Priva di senso storico, la destra non capisce che, se all’epoca quella riforma fu avventata, oggi è anacronistico e irrazionale attuarla (con o senza lep). Prescindendo dalle ideologie, c’è l’elementare necessità organizzativa ed economica della Nazione. Quel contesto è parecchio superato dagli eventi eccezionali – italiani, europei, mondiali – degli ultimi venticinque anni, che richiederebbero semmai una coerente revisione del titolo V. Peraltro, dieci anni fa, la Presidente Meloni proponeva addirittura l’abolizione delle Regioni. Evidentemente la “Signora Storia” non è “Maestra” di Calderoli.

Abbiamo vissuto: la crisi economico-finanziaria del 2008; lo smisurato spread del 2011; l’avvento di populismi antisistema; la riduzione dei parlamentari; il Covid mondiale del ‘20-21, dimostrazione dell’assurda regionalizzazione della sanità. Ultimamente poi due guerre vicine all’Italia. Inoltre: globalizzazione; immigrazione; evoluzione tecnologica; crisi industriali; aumento di disoccupazione e povertà; trasformazione del lavoro; crisi energetiche; cambiamento climatico; allargamento dell’Unione Europea. Il cui ordinamento condiziona gli ordinamenti nazionali, in controtendenza con le politiche sovraniste delle destre europee. Bocciate nell’elezione recente del Parlamento europeo (seppure aumentate nelle percentuali). Ma l’enorme raccolta di firme referendarie per abrogare la legge 86/2024 dimostra che tutti gl’italiani – molti del Nord – vogliono contrastare il regionalismo differenziato. Hanno capito quanto non capisce Calderoli: nell’attuale quadro drammatico il regionalismo della Lega-Nord danneggia l’intero Paese.
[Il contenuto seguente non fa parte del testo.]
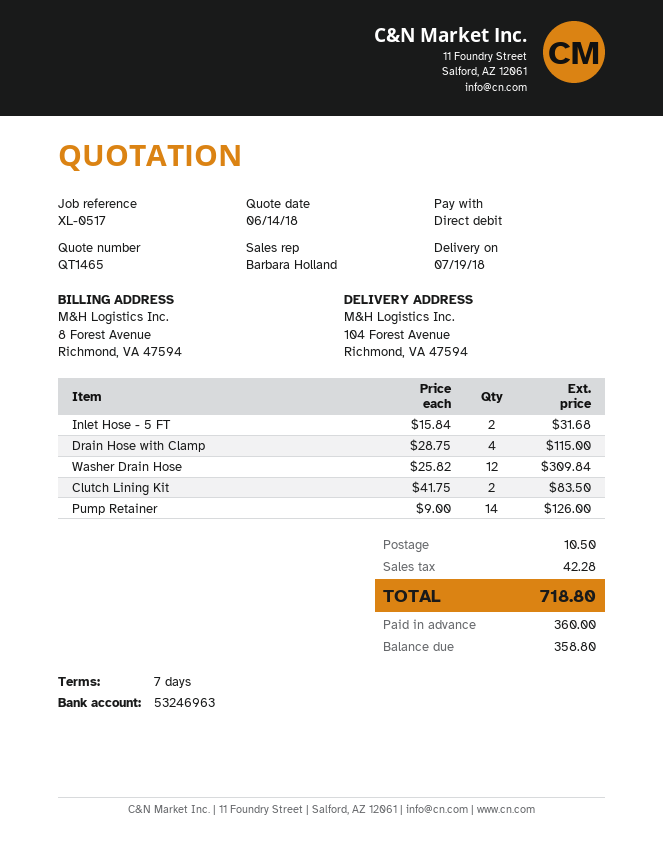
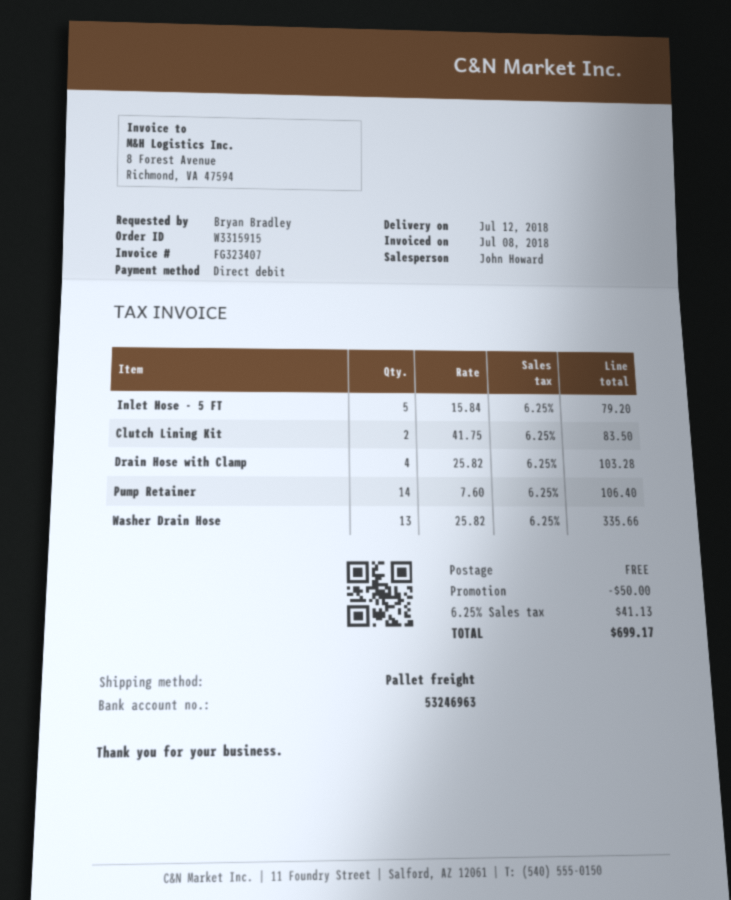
delivery date: 2018-07-19 -> 2018-07-12
sales rep: Barbara Holland -> John Howard
Inlet Hose - 5 FT: 2 x 15.84 = 31.68 -> 5 x 15.84 = 79.20
Drain Hose with Clamp: 4 x 28.75 = 115.00 -> 4 x 25.82 = 103.28
Washer Drain Hose: 12 x 25.82 = 309.84 -> 13 x 25.82 = 335.66
Pump Retainer: 14 x 9.00 = 126.00 -> 14 x 7.60 = 106.40
discount: none -> 50.00
shipping: 10.50 -> 0.00
tax: 42.28 -> 41.13
total: 718.80 -> 699.17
2) Il Premierato è per Meloni la “madre di tutte le riforme” ma è una madre non troppo onesta. Vuole trasformare la nostra democrazia parlamentare – basata su pluralismo, partecipazione civica, equilibrio dei poteri – in una “democratura”: si vota ogni cinque anni un “capo” per farne in sostanza un dittatore eletto dal popolo. Magari un capo all’apparenza vivace e seducente, ma di fatto un demagogo incapace di governare. Che, senza mediazioni e col Parlamento asservito, diventa l’unico interprete dell’interesse nazionale, cioè l’unico vero legislatore col potere d’esautorare financo l’autonomia dei venti legislatori regionali a dispetto di Calderoli. E tale mostro giuridico-costituzionale dovrebbe assicurare la stabilità del governo?

3) Infine la Riforma della giustizia, da tutti ritenuta necessaria. Non solo da FI e Nordio ma pure dalla magistratura con diversità di punti di vista. A nessuno sfugge la sua complessità, data l’interdipendenza tra norme penali (sostanziali e processuali); pene e relativa certezza; carceri civili e umane (ora inesistenti); più magistrati e operatori giudiziari. Ottima l’idea d’affidare a un collegio di tre magistrati la decisione della custodia cautelare: ma dove stanno tanti giudici? Sicuramente la riforma è irrealizzabile senza dialogare con magistrati, avvocati e operatori del “sistema-giustizia”. Il Governo però ascolta più balneari e tassisti che magistrati, sebbene costoro costituiscano un autonomo “ordine costituzionale”, sottoposto solo alla legge.

Ora certamente la maggioranza di governo naviga in acque agitate: sia per queste riforme sia per vari altri problemi, non ultimo l’jus scholae. Ma sono maggiori gl’inciampi nel percorso unitario del centro-sinistra. Delle cui componenti, ciascuna ha i suoi travagli più o meno vistosi. Esistono tensioni nel PD; ambiguità nel M5S; titubanze e veti incrociati tra Conte, Calenda e Renzi. Tutti guasti d’un mediocre leaderismo: mancando partiti veri, ci sono molti generali impreparati e poche truppe d’assalto elettorale. Riusciranno questi eroi a costruire l’alternativa ai governi della destra, nazionale e regionali? 

-(Corriere del Mezzogiorno, 18 agosto 2024)

Mario Rusciano

Professore Emerito di Diritto del lavoro, Università di Napoli Federico II.